Keep both invariants and the user-facing features above come for free.
Edge types¶
Each diagram shows the items (with their keys) of the input and output nodes and how the edge relates them.
map<U> — one output item per input item, applying the action
element-wise and preserving keys.
split<U> — explode a singleton input into many keyed output items.
join<U> — fold every item of a node into a single output item.
filter — a zero-copy view keeping only the items whose payload matches;
the surviving output items alias their source items rather than copying.
rekeyFrom<S> — re-key a secondary node onto this node's keys (a broadcast
/ keyed join): one output item per primary item, aliasing the secondary item
whose key equals keyFn(payload).

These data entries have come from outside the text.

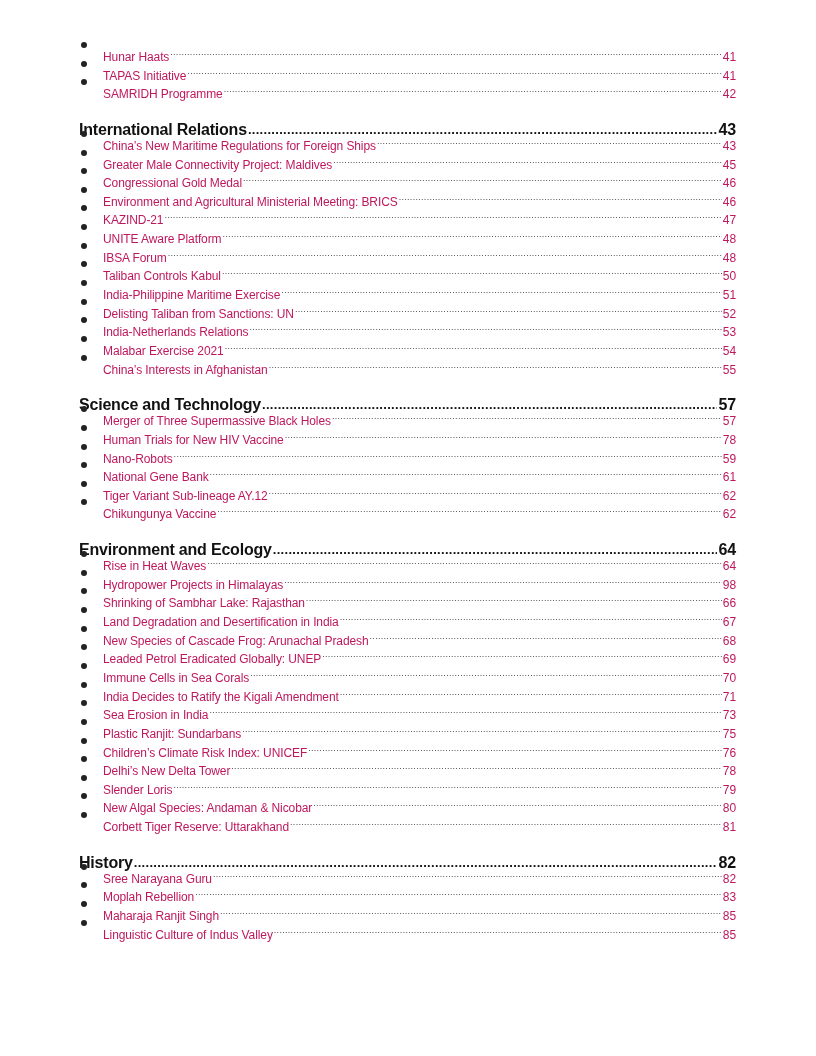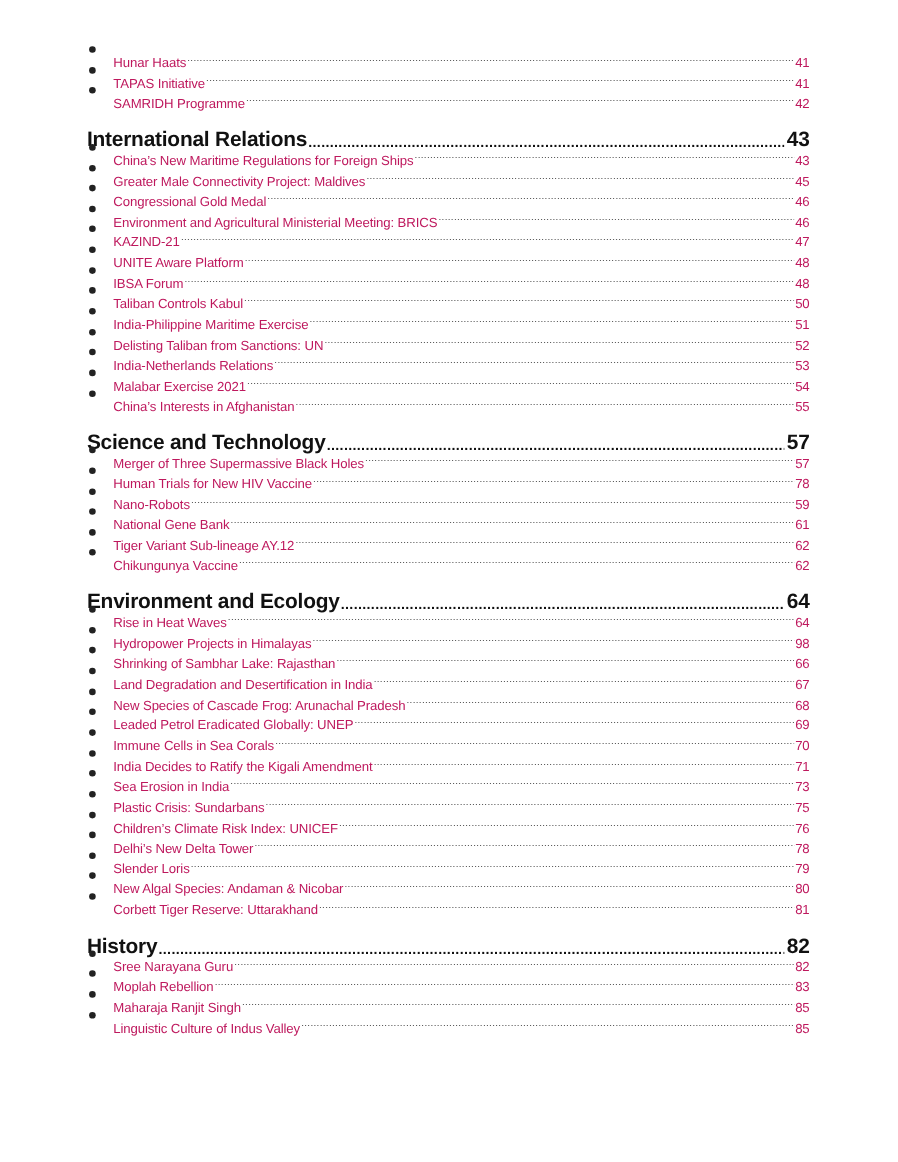--- a/index.html
+++ b/index.html
@@ -9,7 +9,7 @@
   .section { margin: 0; }
   .section + .section { margin-top: 0; }
   .heading { display: flex; align-items: flex-end; height: 22px; margin-top: 11px;
-             font-size: 19px; font-weight: bold; letter-spacing: -0.2px; color: #111; }
+             font-size: 16px; font-weight: bold; letter-spacing: -0.2px; color: #111; }
   .heading .title { white-space: nowrap; }
   .heading .page { white-space: nowrap; padding-left: 1px; }
   .leader { flex: 1; overflow: hidden; white-space: nowrap; margin: 0 1px; position: relative; top: -3px; }

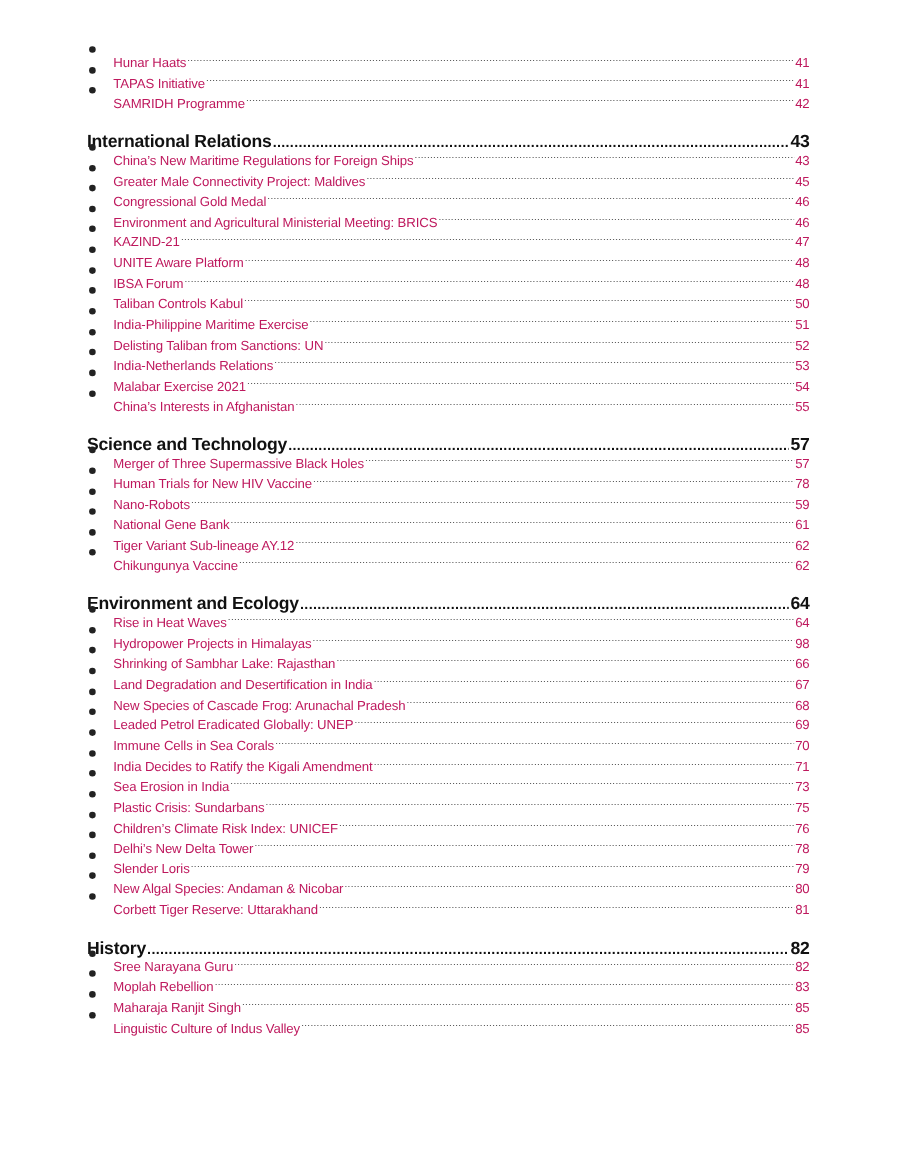--- a/index.html
+++ b/index.html
@@ -243,7 +243,7 @@
   </div>
           <div class="item">
     <span class="bullet"></span>
-    <span class="label">Plastic Crisis: Sundarbans</span>
+    <span class="label">Plastic Ranjit: Sundarbans</span>
     <span class="leader"></span>
     <span class="page">75</span>
   </div>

Below, each core picks up its device's item.
bundle(a, b, …).map<U> — zip several nodes by key and run the action on
the matched items together, producing one output item per key.
bundle(a, b, …).join<U> — zip several nodes by key and fold all the
matched items into a single output item.
fileInput — seed the graph with an existing on-disk file; it has no input
node and produces a singleton Node<File>.
Mark an edge .threadSafe() only when its action touches no shared state
(external-tool invocations); such edges fan their per-key work across -j.
Putting it together: scatter / gather¶
A worked slice of the real driver — split a module per core (scatter), compile each core in parallel, then link each core against its object plus its script (gather over multiple keyed nodes):
// Scatter: one item per aie.core, keyed by "<device>_core_<col>_<row>".
auto &cores = physical.split<OpInModule<CoreOp>>(
"perCore_{0}.mlir",
SplitIRAction<CoreOp>([](CoreOp c) { return coreKey(c); }));
// Element-wise maps: each core gets its own object and ld script. The .o edge
// shells out to a tool, so it is thread-safe and runs under -j.
auto &objects = cores.map<ModRef>("lowered_{0}.mlir", lowerCore)
.map<File>("objects_{0}.o", ShellCommand{"llc"} /*...*/)
.threadSafe();
auto &scripts = cores.map<std::string>("ld_{0}.script", emitLdScript);
// Gather: zip the object and script nodes by key, link per core.
auto &elfs = bundle(objects.out, scripts.out)
.map<File>("elfs_{0}.elf",
ShellCommand{"clang"}.input().input("-Wl,-T,").output("-o"))
.threadSafe();
Each core flows independently from cores through to elfs; nothing hits disk
unless a downstream consumer (or a requested output) calls asFile(). Add a new
artifact by declaring more edges off an existing node and appending the terminal
edge to outputs — the engine and every user-facing feature above adapt
automatically.
For the full picture, start from buildMainGraph in aiecc.cpp, then read
Graph.h (edges) and Items.h (payloads).